IJCAI Conference 2023 Conference Paper
DAMO-StreamNet: Optimizing Streaming Perception in Autonomous Driving
- Jun-Yan He
- Zhi-Qi Cheng
- Chenyang Li
- Wangmeng Xiang
- Binghui Chen
- Bin Luo
- Yifeng Geng
- Xuansong Xie
In the realm of autonomous driving, real-time perception or streaming perception remains under-explored. This research introduces DAMO-StreamNet, a novel framework that merges the cutting-edge elements of the YOLO series with a detailed examination of spatial and temporal perception techniques.
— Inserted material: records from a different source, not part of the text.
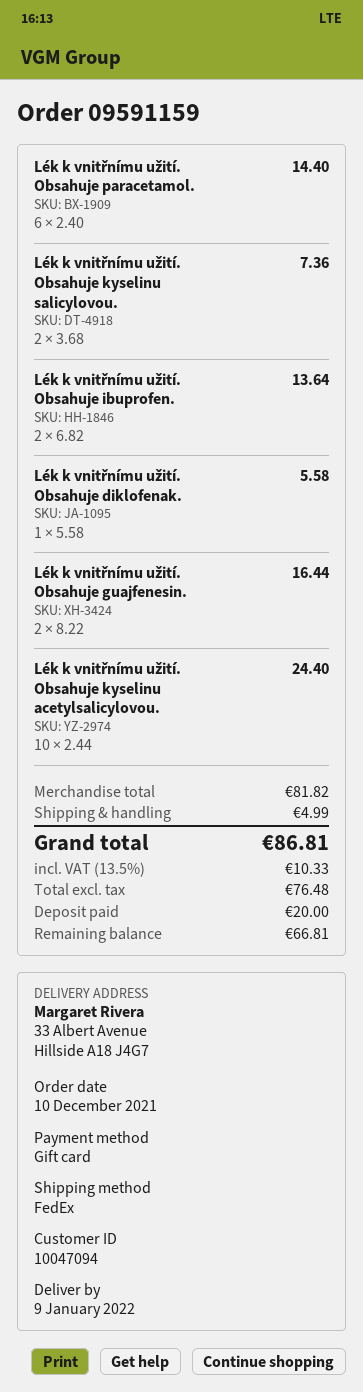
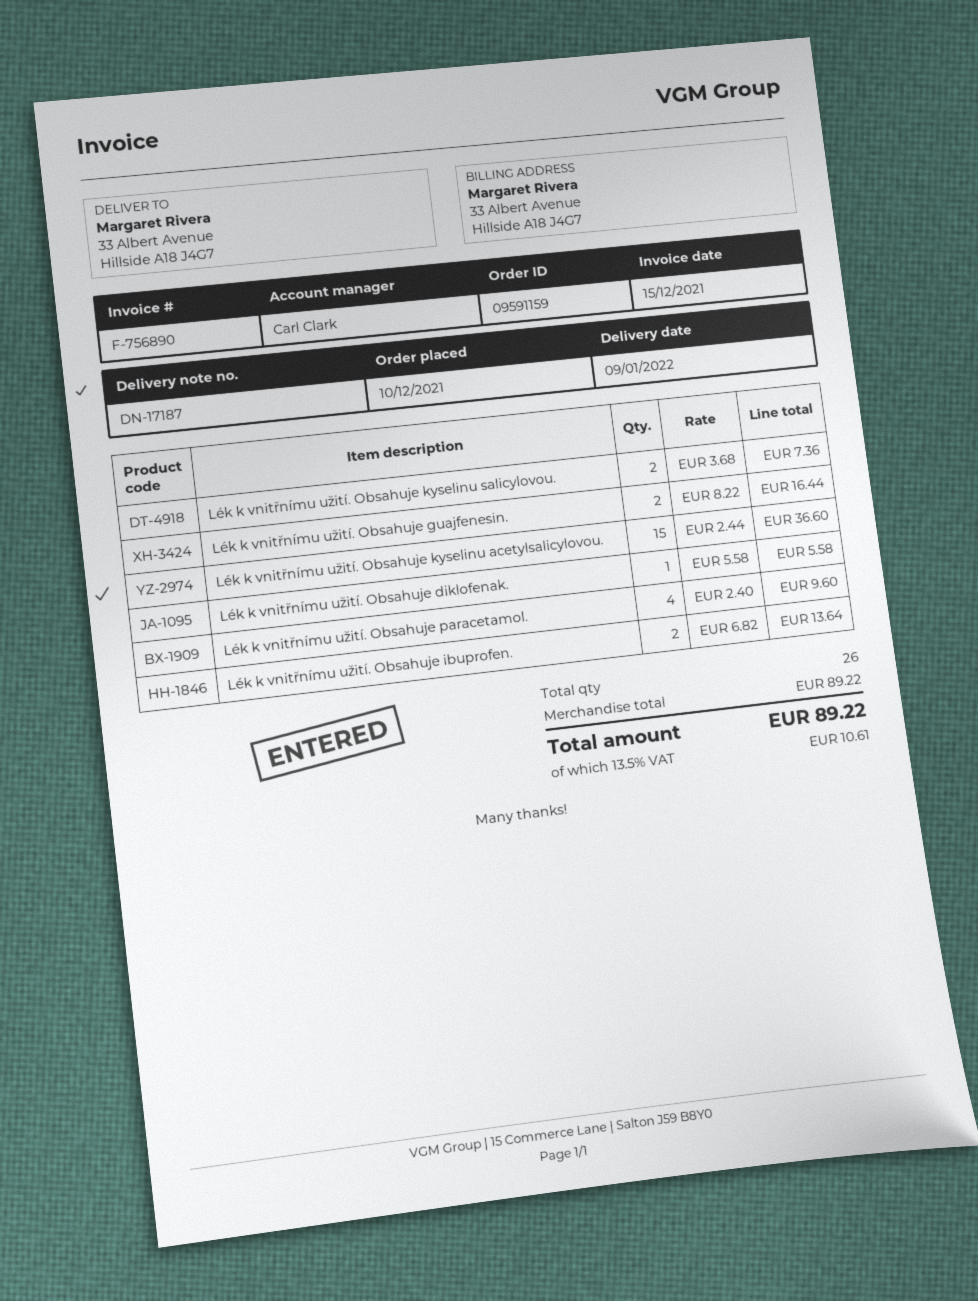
Lék k vnitřnímu užití. Obsahuje paracetamol.: 6 x 2.40 = 14.40 -> 4 x 2.40 = 9.60
Lék k vnitřnímu užití. Obsahuje kyselinu acetylsalicylovou.: 10 x 2.44 = 24.40 -> 15 x 2.44 = 36.60
subtotal: 81.82 -> 89.22
shipping: 4.99 -> none
tax: 13.5% = 10.33 -> 13.5% = 10.61
total: 86.81 -> 89.22

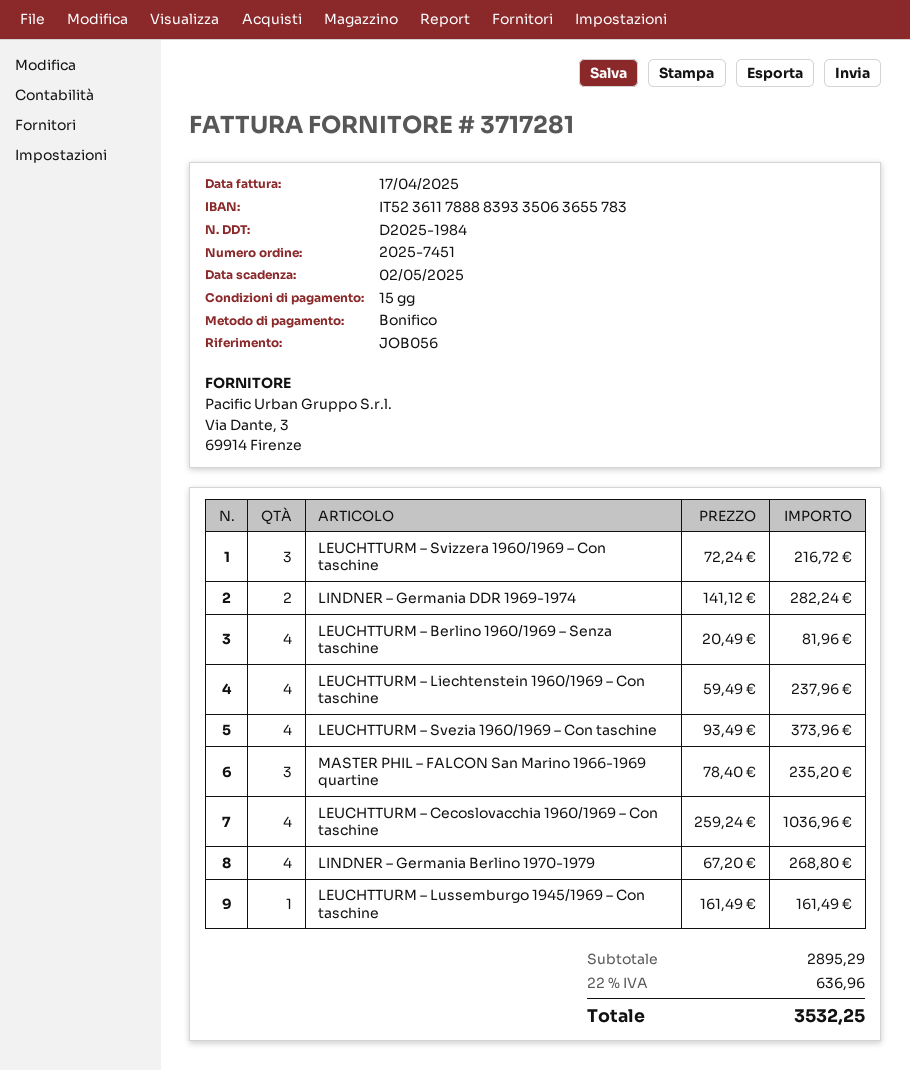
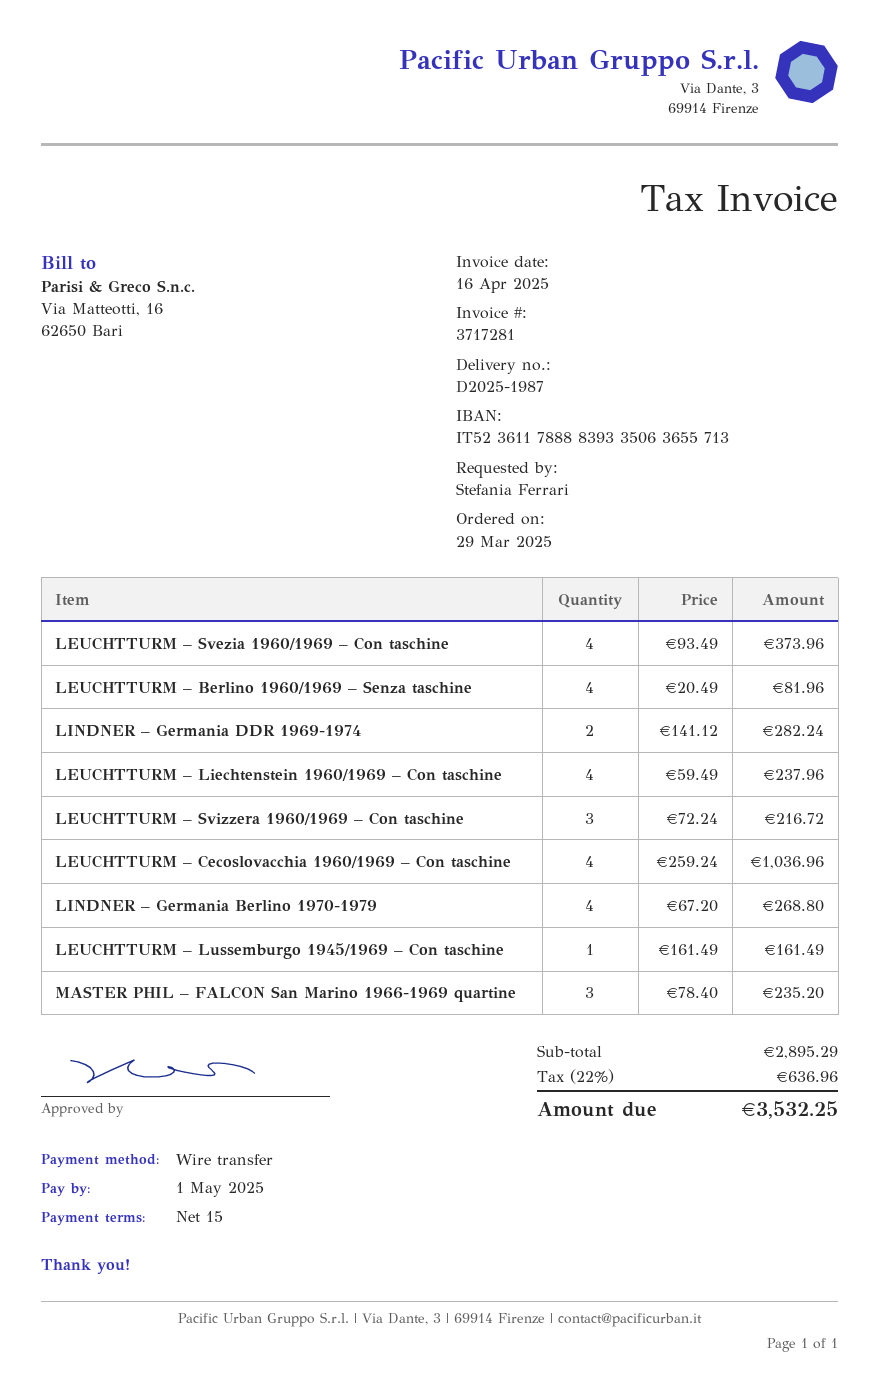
delivery note number: D2025-1984 -> D2025-1987
invoice date: 2025-04-17 -> 2025-04-16
due date: 2025-05-02 -> 2025-05-01
bank account: IT5236117888839335063655783 -> IT5236117888839335063655713

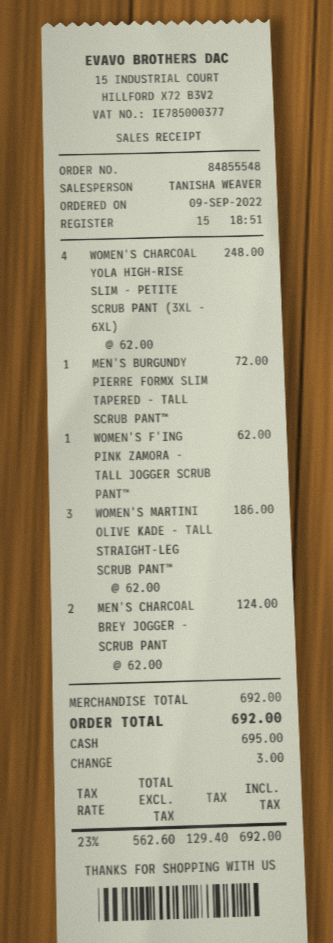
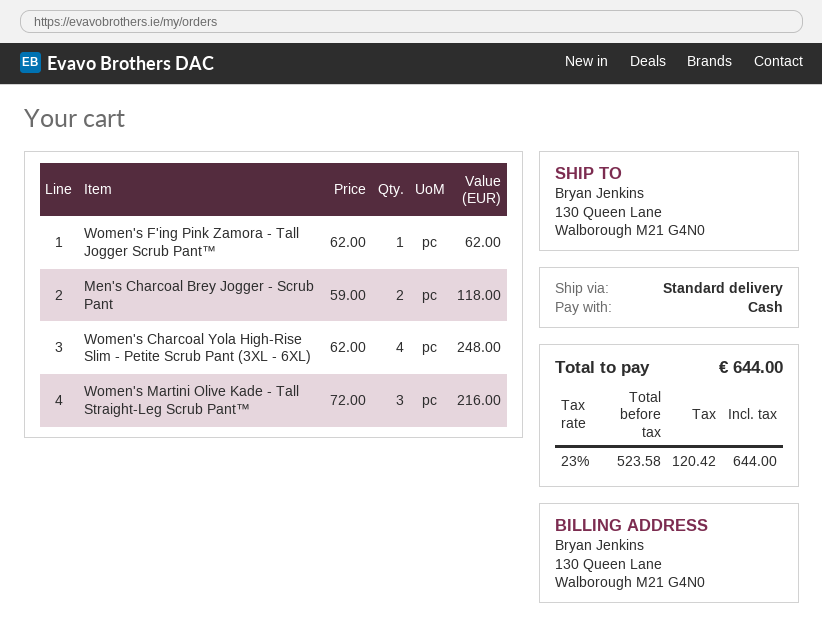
MEN'S BURGUNDY PIERRE FORMX SLIM TAPERED - TALL SCRUB PANT™: 1 x 72.00 = 72.00 -> none
WOMEN'S MARTINI OLIVE KADE - TALL STRAIGHT-LEG SCRUB PANT™: 3 x 62.00 = 186.00 -> 3 x 72.00 = 216.00
MEN'S CHARCOAL BREY JOGGER - SCRUB PANT: 2 x 62.00 = 124.00 -> 2 x 59.00 = 118.00
net: 562.60 -> 523.58
tax: 23% = 129.40 -> 23% = 120.42
total: 692.00 -> 644.00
DAMO-StreamNet's main inventions include: (1) a robust neck structure employing deformable convolution, bolstering receptive field and feature alignment capabilities; (2) a dual-branch structure synthesizing short-path semantic features and long-path temporal features, enhancing the accuracy of motion state prediction; (3) logits-level distillation facilitating efficient optimization, which aligns the logits of teacher and student networks in semantic space; and (4) a real-time prediction mechanism that updates the features of support frames with the current frame, providing smooth streaming perception during inference. Our testing shows that DAMO-StreamNet surpasses current state-of-the-art methodologies, achieving 37. 8% (normal size (600, 960)) and 43. 3% (large size (1200, 1920)) sAP without requiring additional data. This study not only establishes a new standard for real-time perception but also offers valuable insights for future research. The source code is at https: //github. com/zhiqic/DAMO-StreamNet.